Start of Block

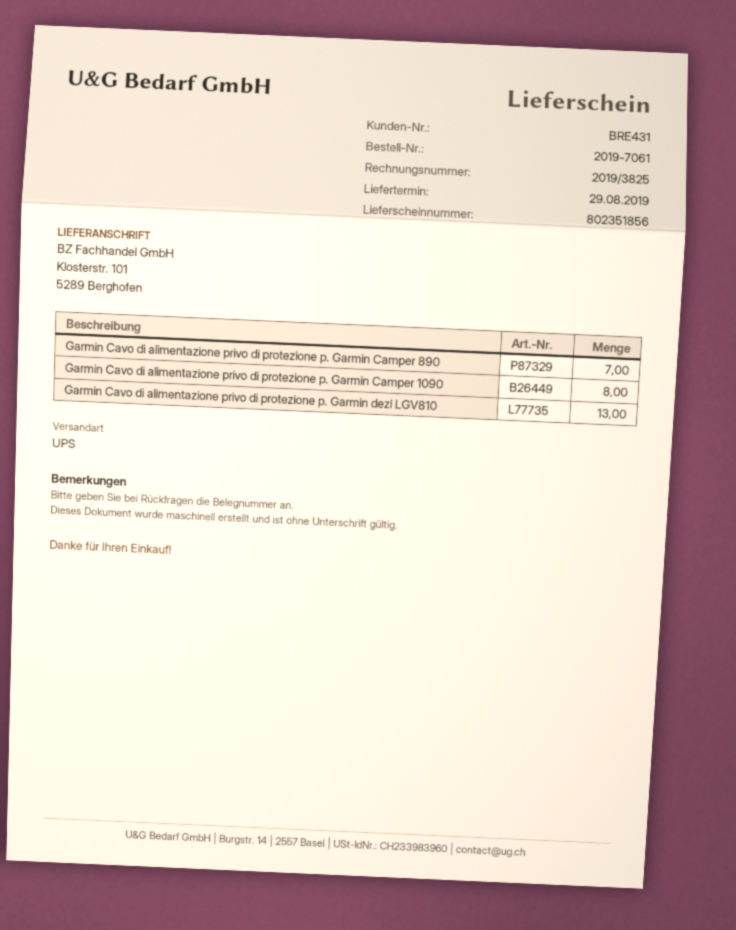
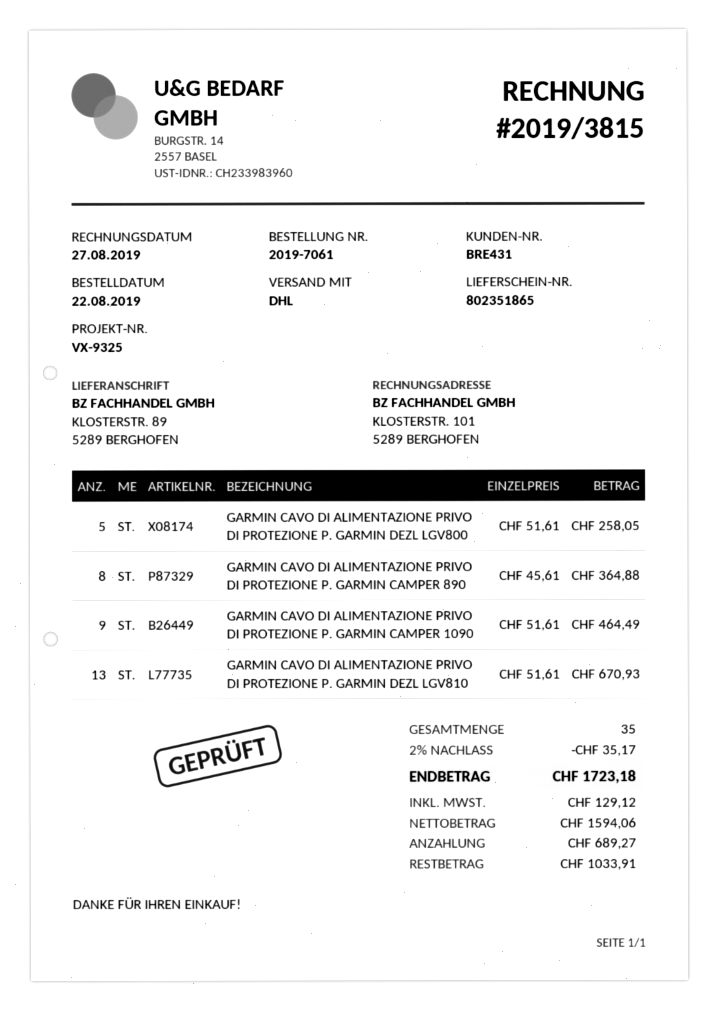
delivery note number: 802351856 -> 802351865
invoice number: 2019/3825 -> 2019/3815
shipping method: UPS -> DHL
ship to: Klosterstr. 101, 5289 Berghofen -> KLOSTERSTR. 89, 5289 BERGHOFEN
Garmin Cavo di alimentazione privo di protezione p. Garmin Camper 890: 7 -> 8
Garmin Cavo di alimentazione privo di protezione p. Garmin Camper 1090: 8 -> 9
GARMIN CAVO DI ALIMENTAZIONE PRIVO DI PROTEZIONE P. GARMIN DEZL LGV800: none -> 5

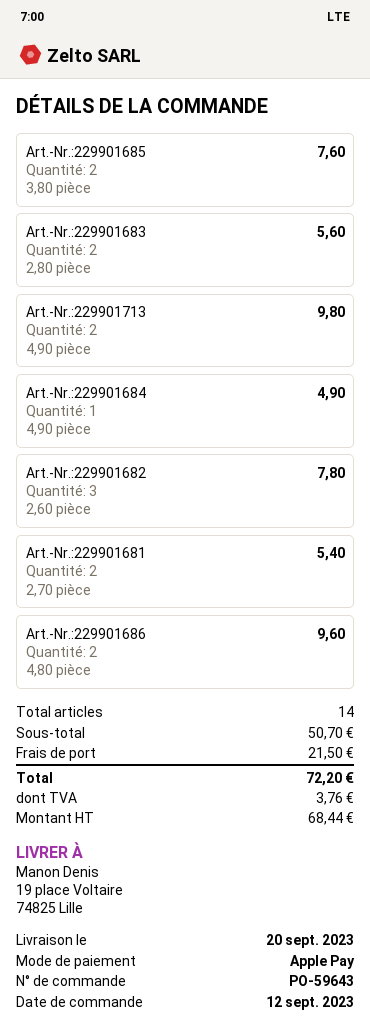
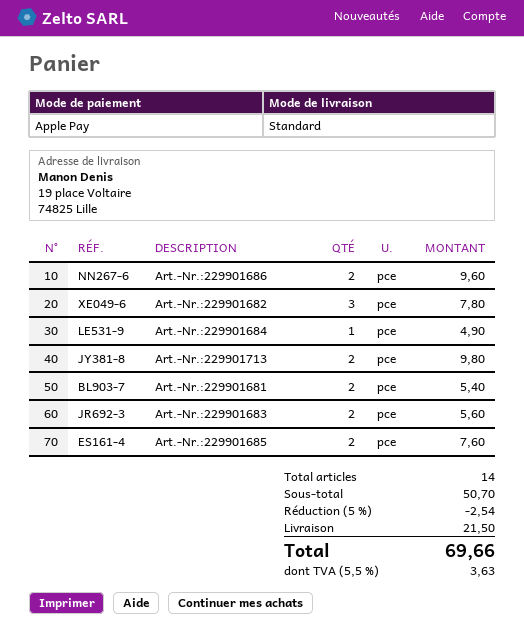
discount: none -> 5% = 2.54
tax: 3.76 -> 3.63
total: 72.20 -> 69.66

End of Block

TASK OBJECTIVE: Search the entries for the word "number" and pick out every line that holds it.

YOUR SOLUTION:
delivery note number: 802351856 -> 802351865
invoice number: 2019/3825 -> 2019/3815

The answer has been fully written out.